Seaton Gordon, Legal Director, at law firm Clyde & Co, London says cyber is threatening to become yet another assault on the insurance industry’s reputation.
Group claims (and potentially class actions) flowing from data breaches could become the new PPI in 2021.
The legal barriers to individuals bringing claims for loss of their personal data have been reducing in recent times. The timing coincides with growing consumer awareness and distrust about how their data is monetised and used, and at a time when newsworthy data breaches are becoming more frequent in occurrence.
Claims management companies and claimant law firms have been circling the potentially lucrative market in data privacy group action claims for some time. So far, however, there have been limited opportunities for them. But the ICO’s GDPR fines levied against British Airways, Marriott and Ticketmaster changes the situation, provides the claimant market with an opportunity to seek to leverage an adverse regulatory decision to bring claims, as they successfully did with PPI misselling cases.

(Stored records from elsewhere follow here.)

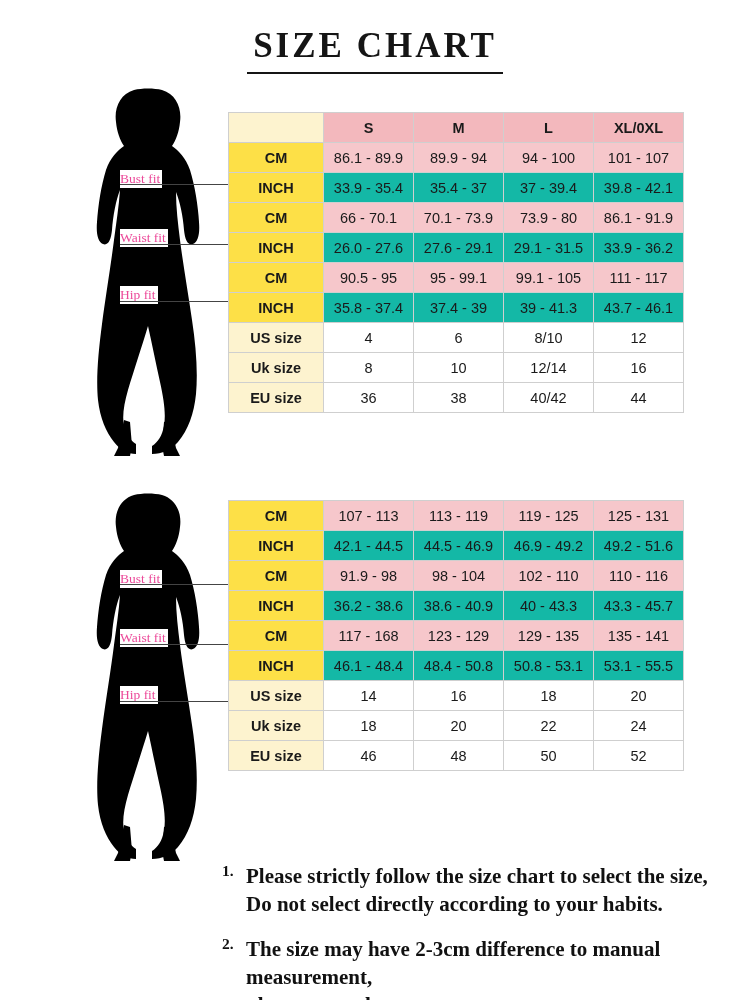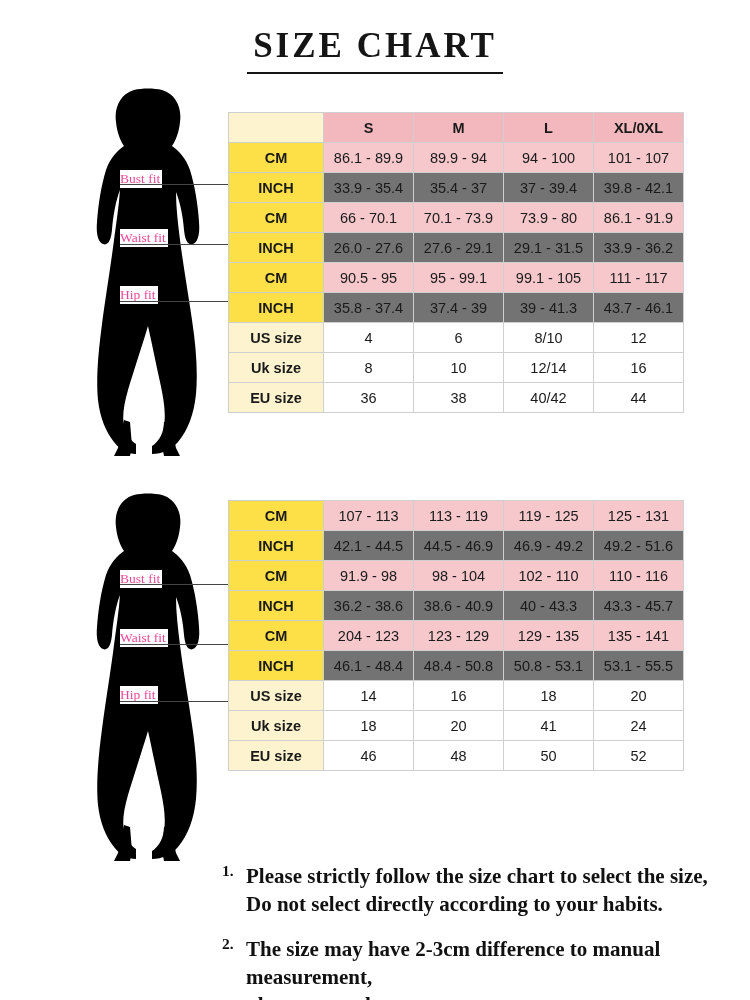--- a/index.html
+++ b/index.html
@@ -105,21 +105,21 @@
     background: #fdf3cf;
     font-weight: 700;
     font-size: 14px;
     color: #222;
   }
   td.pink {
     background: #f6c7cb;
     font-size: 14.5px;
   }
   td.cream {
-    background: #737373;
+    background: #14b8a6;
     font-size: 14.5px;
     margin-top: 12px;
   }
   td.white {
     background: #ffffff;
     font-size: 15px;
   }
 
   
   .notes {
@@ -313,21 +313,21 @@
         </tr>
         <tr>
           <td class="lbl">INCH</td>
           <td class="cream">36.2 - 38.6</td>
           <td class="cream">38.6 - 40.9</td>
           <td class="cream">40 - 43.3</td>
           <td class="cream">43.3 - 45.7</td>
         </tr>
         <tr>
           <td class="lbl">CM</td>
-          <td class="pink">204 - 123</td>
+          <td class="pink">117 - 168</td>
           <td class="pink">123 - 129</td>
           <td class="pink">129 - 135</td>
           <td class="pink">135 - 141</td>
         </tr>
         <tr>
           <td class="lbl">INCH</td>
           <td class="cream">46.1 - 48.4</td>
           <td class="cream">48.4 - 50.8</td>
           <td class="cream">50.8 - 53.1</td>
           <td class="cream">53.1 - 55.5</td>
@@ -336,21 +336,21 @@
           <td class="lbl-plain">US size</td>
           <td class="white">14</td>
           <td class="white">16</td>
           <td class="white">18</td>
           <td class="white">20</td>
         </tr>
         <tr>
           <td class="lbl-plain">Uk size</td>
           <td class="white">18</td>
           <td class="white">20</td>
-          <td class="white">41</td>
+          <td class="white">22</td>
           <td class="white">24</td>
         </tr>
         <tr>
           <td class="lbl-plain">EU size</td>
           <td class="white">46</td>
           <td class="white">48</td>
           <td class="white">50</td>
           <td class="white">52</td>
         </tr>
       </tbody>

The final piece of the puzzle could be a positive outcome for Richard Lloyd in the Lloyd vs Google data protection case that goes before the Supreme Court in early 2021. If Mr Lloyd wins, it will confirm that individuals are, in principle, entitled to compensation if a controller has lost control of their personal data, potentially taking the law closer to strict liability for data protection breaches. Moreover, it could potentially open the floodgates to ‘class actions’ with a surge of US-style opt-out ‘representative’ actions likely to follow.
The threat of a class action claim brought by experienced claimant lawyers seeking to leverage a regulatory sanction will raise the stakes for any organisation that suffers a large and newsworthy personal data breach. For now, these organisations typically face reputational damage linked to negative headlines, potential loss of consumer confidence and, in all likelihood, a data protection regulatory fine. While these outcomes are unfortunate, they are not ruinous.
However, a surge of low value compensation claims from hundreds of thousands or even millions of individuals could cripple an organisation. The cost and burden of dealing with such a scenario represents a significant, and long-tail, risk to organisations’ financial viability and their reputation. With this threat on the horizon, data breach based group claims (and potentially class actions) are a risk that should be high on the risk radar next year.